YOUR ASSIGNMENT
Lines before the one containing "Deevelopment Assignment (choose" are left out; output the rest of the data exactly, through the final line.

Before-and-after change data:
▬▬▬

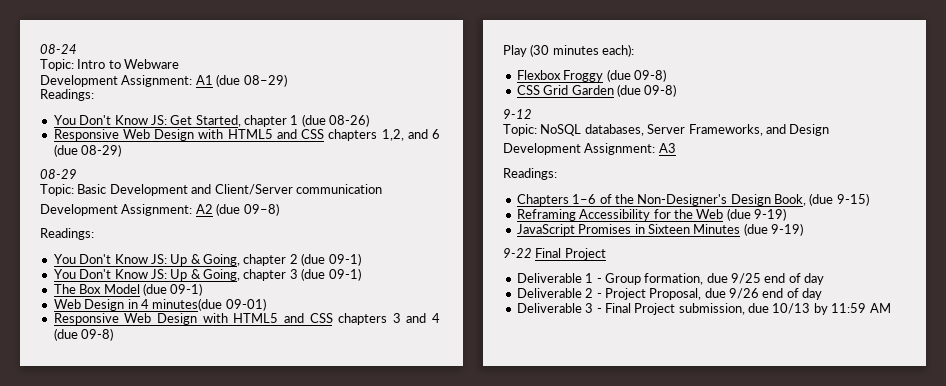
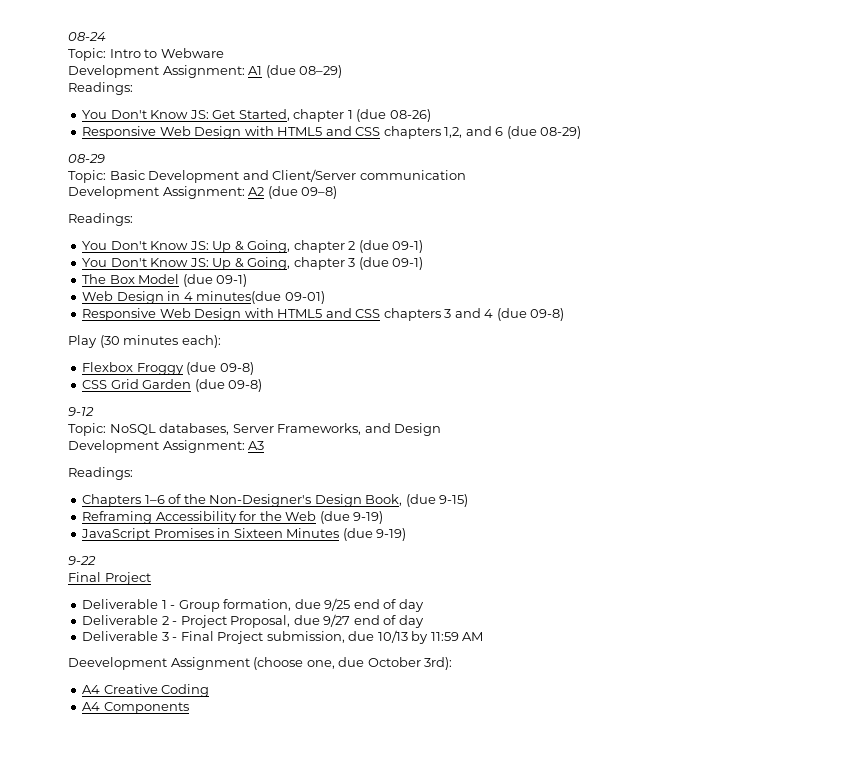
- 9-22 Final Project
+ 9-22
+ Final Project
- Deliverable 2 - Project Proposal, due 9/26 end of day
+ Deliverable 2 - Project Proposal, due 9/27 end of day
+ Deevelopment Assignment (choose one, due October 3rd):
+ A4 Creative Coding
+ A4 Components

▬▬▬

TASK SOLUTION
+ Deevelopment Assignment (choose one, due October 3rd):
+ A4 Creative Coding
+ A4 Components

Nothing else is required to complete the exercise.